## Dataset extract
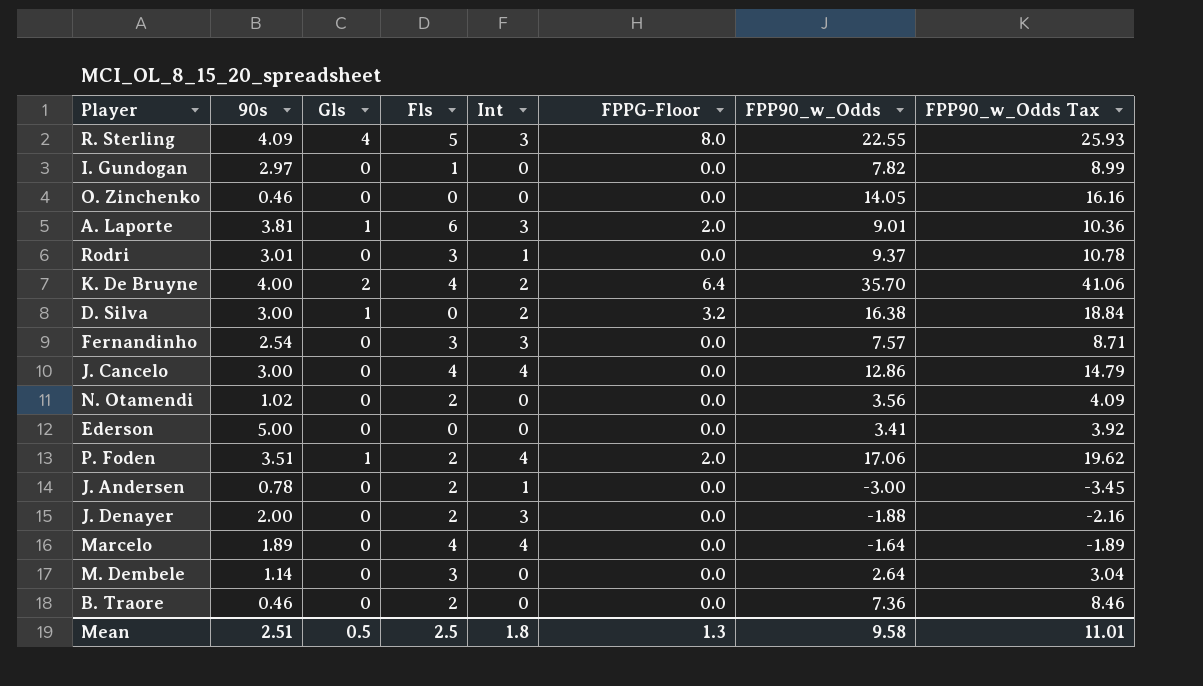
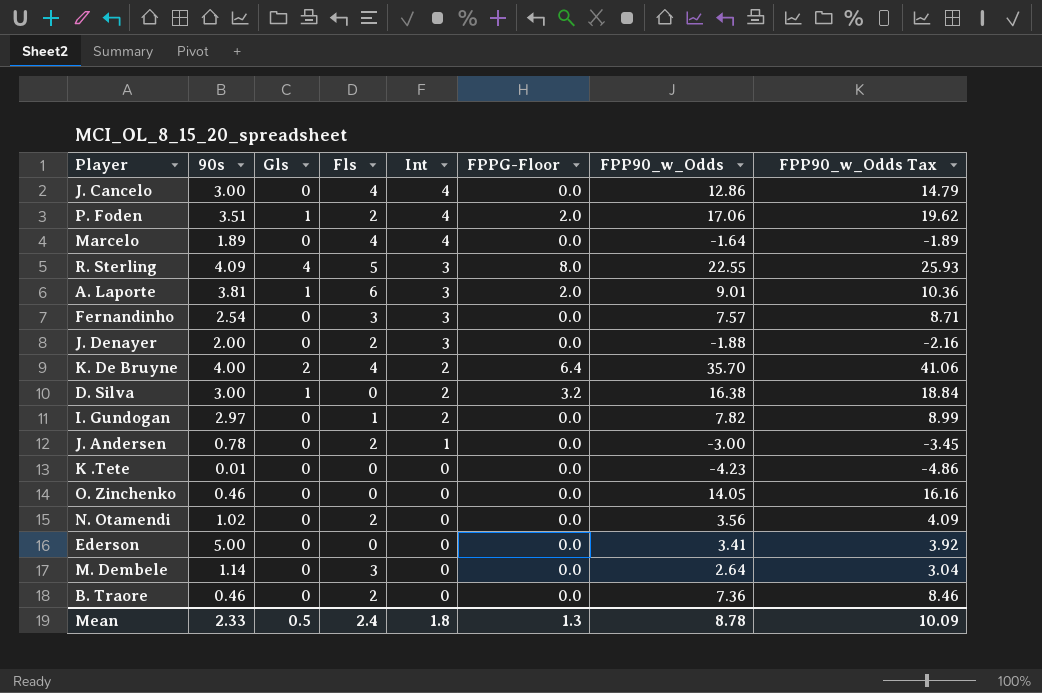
row order: none -> Int descending
row Rodri: 3.01 | 0 | 3 | 1 | 0.0 | 9.37 | 10.78 -> none
I. Gundogan | Int: 0 -> 2
row K .Tete: none -> 0.01 | 0 | 0 | 0 | 0.0 | -4.23 | -4.86
Mean | 90s: 2.51 -> 2.33
Mean | Fls: 2.5 -> 2.4
Mean | FPP90_w_Odds: 9.58 -> 8.78
Mean | FPP90_w_Odds Tax: 11.01 -> 10.09

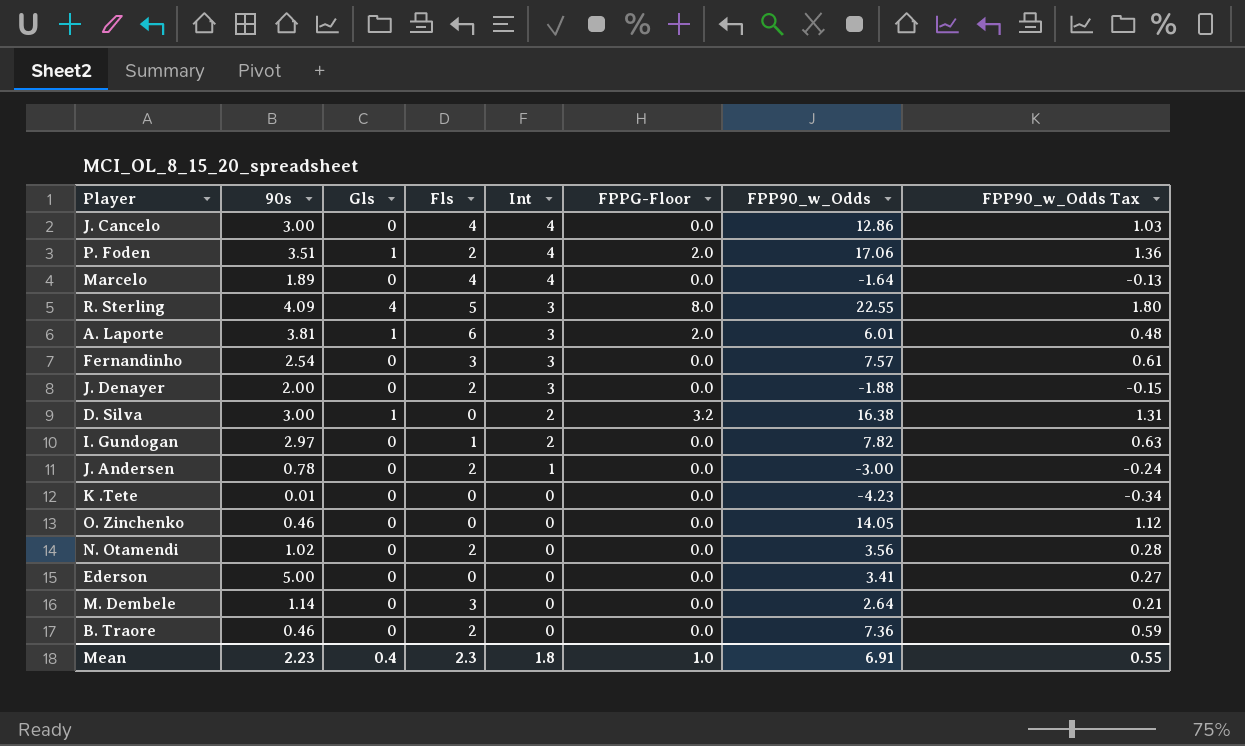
column FPP90_w_Odds Tax | formula: [FPP90_w_Odds] * 1.15 -> [FPP90_w_Odds] * 0.08
row K. De Bruyne: 4.00 | 2 | 4 | 2 | 6.4 | 35.70 | 41.06 -> none
A. Laporte | FPP90_w_Odds: 9.01 -> 6.01
Mean | 90s: 2.33 -> 2.23
Mean | Gls: 0.5 -> 0.4
Mean | Fls: 2.4 -> 2.3
Mean | FPPG-Floor: 1.3 -> 1.0
Mean | FPP90_w_Odds: 8.78 -> 6.91
Mean | FPP90_w_Odds Tax: 10.09 -> 0.55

## Your assignment
Set out, exactly as written, the lines from the line with "Mean | Gls: 0.5 -> 0.4" to the last line of the records, inclusive, and only those lines.

## Answer
Mean | Gls: 0.5 -> 0.4
Mean | Fls: 2.4 -> 2.3
Mean | FPPG-Floor: 1.3 -> 1.0
Mean | FPP90_w_Odds: 8.78 -> 6.91
Mean | FPP90_w_Odds Tax: 10.09 -> 0.55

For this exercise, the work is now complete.